Department of Residence Announces Early Closure of Knapp Hall

The Department of Residence at Iowa State University is recommending accelerating the timeline for closing Knapp Hall, one of four residence halls that make up the Towers neighborhood. The revised schedule calls for closing Knapp Hall at the beginning of spring semester 2004 rather than at the end of the semester. This recommendation requires approval by the Board of Regents, State of Iowa.

According to the department master plan, Knapp will be demolished in summer 2005. Storms Hall, an identical building adjacent to Knapp Hall, was closed at the end of spring semester 2003 and is slated for demolition in Summer 2004.

Department of Residence Director Randy Alexander estimates that closing Knapp Hall for the spring semester will save approximately $200,000 for the department and will result in more efficient use of other residence halls. Knapp Hall has the lowest occupancy in the residence system for 2003-2004.

"The number of contracts will be down this fall, creating a budget shortfall for the department," Alexander said. "Closing Knapp Hall earlier than originally planned and relocating the students will help us address that shortfall. "We are taking steps to offer alternative accommodations that satisfy students' needs and keep them with their roommates."

The department is contacting many returning Knapp Hall residents to offer them alternative accommodations at the beginning of fall semester. They may relocate now if space is available, or select an available space through the online room assignment program, Step Inside, available on, throughout the semester. Although currently there is not sufficient space in the residence system to accommodate relocation of all Knapp residents prior to the beginning of the fall semester, normal attrition will allow all room changes to be completed by the start of spring semester.

Knapp is a lower-priced residence hall, but students moving from there to other residence halls will be charged the same lower rate.

While experiencing a shortage of space for men, the department has significant unused space for women. To address this imbalance, the department will change Freeman Hall from an all-female residence hall to all male. Residents of Freeman Hall will be moved in groups to Oak-Elm Hall, a similar all-female hall located adjacent to Freeman Hall in the Richardson Court neighborhood.

Roommate assignments will not be affected by this change. In addition, students who contracted for single rooms in Freeman and Knapp halls will be assigned to single rooms or doubles used as single rooms in their new locations at the lower single room rate.

Knapp Hall, constructed in 1966, has a capacity of 580 residents. Knapp and Storms Halls, which have significant deferred maintenance, are slated for demolition in the Department of Residence master plan. Wallace and Wilson Halls are the other two halls that make up the Towers neighborhood. The current master plan does not call for the demolition of these buildings. The Department of Residence master plan, approved in 1996, calls for the creation of residence neighborhoods to meet the needs of a variety of residents, including first-year students, upper-division single students, and student families.
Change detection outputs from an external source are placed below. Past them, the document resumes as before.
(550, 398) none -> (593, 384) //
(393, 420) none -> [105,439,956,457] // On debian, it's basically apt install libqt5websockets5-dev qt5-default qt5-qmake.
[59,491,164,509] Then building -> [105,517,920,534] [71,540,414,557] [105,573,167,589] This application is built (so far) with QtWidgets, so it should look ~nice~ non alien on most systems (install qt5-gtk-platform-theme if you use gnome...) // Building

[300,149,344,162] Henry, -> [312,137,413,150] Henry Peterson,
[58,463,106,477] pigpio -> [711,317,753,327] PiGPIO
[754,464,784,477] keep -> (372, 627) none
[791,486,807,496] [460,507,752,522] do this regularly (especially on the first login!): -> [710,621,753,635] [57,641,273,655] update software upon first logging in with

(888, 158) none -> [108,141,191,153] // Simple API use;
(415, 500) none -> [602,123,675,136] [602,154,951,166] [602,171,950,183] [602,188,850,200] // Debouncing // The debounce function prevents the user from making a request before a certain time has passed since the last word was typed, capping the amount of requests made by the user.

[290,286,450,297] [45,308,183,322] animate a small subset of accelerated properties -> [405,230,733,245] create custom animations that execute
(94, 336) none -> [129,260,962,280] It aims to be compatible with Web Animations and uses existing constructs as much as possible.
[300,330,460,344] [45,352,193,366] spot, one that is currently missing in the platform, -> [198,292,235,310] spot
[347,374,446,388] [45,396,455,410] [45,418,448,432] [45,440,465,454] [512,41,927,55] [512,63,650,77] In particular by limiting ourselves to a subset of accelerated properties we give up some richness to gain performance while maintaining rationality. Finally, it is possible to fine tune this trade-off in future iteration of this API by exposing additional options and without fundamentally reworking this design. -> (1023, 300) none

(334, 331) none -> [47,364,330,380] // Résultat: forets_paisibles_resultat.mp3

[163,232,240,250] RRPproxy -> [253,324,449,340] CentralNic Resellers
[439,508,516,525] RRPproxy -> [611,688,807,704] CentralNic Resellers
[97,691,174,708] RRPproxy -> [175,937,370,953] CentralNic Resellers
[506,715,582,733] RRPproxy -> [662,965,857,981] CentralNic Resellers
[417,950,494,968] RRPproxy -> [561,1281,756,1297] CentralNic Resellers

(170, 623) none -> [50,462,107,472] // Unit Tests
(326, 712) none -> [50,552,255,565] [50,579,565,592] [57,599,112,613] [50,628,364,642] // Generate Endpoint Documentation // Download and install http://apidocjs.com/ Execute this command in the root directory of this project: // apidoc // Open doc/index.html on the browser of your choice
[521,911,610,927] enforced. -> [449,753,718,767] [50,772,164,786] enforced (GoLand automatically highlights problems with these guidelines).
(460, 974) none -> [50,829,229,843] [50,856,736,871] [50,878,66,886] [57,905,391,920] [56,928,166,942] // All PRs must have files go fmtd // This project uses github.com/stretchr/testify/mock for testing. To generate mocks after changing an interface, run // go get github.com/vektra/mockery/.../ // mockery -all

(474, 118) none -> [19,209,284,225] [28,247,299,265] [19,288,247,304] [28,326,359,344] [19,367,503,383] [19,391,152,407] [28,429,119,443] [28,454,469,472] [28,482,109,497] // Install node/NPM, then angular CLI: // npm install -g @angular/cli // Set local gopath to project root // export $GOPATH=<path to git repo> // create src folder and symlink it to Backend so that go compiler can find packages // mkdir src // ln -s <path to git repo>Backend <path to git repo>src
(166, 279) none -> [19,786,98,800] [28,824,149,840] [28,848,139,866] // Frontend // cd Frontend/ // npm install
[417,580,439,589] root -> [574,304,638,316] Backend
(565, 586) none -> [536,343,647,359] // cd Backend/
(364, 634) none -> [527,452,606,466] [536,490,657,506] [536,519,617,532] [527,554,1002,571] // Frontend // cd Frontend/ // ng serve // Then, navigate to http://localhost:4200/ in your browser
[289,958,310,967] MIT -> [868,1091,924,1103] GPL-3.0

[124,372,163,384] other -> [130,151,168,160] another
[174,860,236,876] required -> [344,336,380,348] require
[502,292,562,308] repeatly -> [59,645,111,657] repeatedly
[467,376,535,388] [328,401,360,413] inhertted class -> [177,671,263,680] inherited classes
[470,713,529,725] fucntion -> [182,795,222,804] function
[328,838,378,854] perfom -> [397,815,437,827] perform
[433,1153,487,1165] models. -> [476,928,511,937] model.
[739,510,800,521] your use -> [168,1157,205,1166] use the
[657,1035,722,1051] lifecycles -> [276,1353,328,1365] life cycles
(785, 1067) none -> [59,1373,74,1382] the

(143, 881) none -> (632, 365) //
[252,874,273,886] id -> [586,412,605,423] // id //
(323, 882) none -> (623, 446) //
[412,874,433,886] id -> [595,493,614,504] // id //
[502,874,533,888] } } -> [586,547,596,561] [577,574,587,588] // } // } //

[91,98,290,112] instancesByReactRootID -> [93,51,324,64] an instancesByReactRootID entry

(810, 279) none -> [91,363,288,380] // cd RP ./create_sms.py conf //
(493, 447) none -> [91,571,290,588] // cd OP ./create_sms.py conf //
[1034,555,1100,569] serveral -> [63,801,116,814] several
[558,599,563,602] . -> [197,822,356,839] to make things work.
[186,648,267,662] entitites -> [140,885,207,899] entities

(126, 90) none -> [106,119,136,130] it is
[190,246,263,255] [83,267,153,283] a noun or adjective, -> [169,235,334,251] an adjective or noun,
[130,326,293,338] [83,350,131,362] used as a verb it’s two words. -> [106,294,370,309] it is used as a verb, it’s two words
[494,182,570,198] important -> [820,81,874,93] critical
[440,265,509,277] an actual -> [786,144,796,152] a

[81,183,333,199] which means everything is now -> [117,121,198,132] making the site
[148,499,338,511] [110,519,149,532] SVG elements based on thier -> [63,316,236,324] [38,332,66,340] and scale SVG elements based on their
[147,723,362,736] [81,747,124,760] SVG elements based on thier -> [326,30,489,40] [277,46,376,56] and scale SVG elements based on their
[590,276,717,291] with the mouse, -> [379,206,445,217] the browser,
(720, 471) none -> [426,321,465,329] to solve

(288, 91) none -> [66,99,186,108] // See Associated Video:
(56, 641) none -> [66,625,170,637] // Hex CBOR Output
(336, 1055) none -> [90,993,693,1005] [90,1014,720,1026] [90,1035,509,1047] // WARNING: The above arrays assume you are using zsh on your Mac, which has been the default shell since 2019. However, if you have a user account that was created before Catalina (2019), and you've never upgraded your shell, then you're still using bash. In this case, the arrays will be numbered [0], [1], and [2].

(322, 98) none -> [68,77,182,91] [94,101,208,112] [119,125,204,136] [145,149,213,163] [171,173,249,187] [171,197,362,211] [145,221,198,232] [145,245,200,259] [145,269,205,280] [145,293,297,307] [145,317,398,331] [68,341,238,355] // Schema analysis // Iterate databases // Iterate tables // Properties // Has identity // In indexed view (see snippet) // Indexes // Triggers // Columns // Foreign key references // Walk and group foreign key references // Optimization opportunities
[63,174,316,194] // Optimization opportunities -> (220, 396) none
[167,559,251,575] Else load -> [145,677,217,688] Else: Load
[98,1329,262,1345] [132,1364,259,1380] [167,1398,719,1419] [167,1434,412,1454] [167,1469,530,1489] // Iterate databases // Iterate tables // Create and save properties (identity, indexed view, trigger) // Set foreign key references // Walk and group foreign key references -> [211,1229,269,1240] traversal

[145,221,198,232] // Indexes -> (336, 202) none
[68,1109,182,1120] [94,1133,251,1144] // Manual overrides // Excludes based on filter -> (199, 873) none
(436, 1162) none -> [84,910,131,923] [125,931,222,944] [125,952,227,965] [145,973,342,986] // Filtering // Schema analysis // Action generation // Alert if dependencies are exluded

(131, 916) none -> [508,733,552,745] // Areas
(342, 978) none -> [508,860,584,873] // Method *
With a total capacity of more than 8,000, the Iowa State University residence system houses a significant portion of the university student population. Recent master plan projects designed to expand and diversify the residence system have included the construction of Frederiksen Court apartments for upper-division single students, the renovation of Maple Hall for first-year students, the renovation of Wallace and Wilson Halls for upper-division single students, and the construction of the Eaton Hall suite-style residence hall for first-year students. Frederiksen Court, Wallace-Wilson, Maple Hall, and Eaton Hall are all at or near 100 percent capacity for 2003-2004.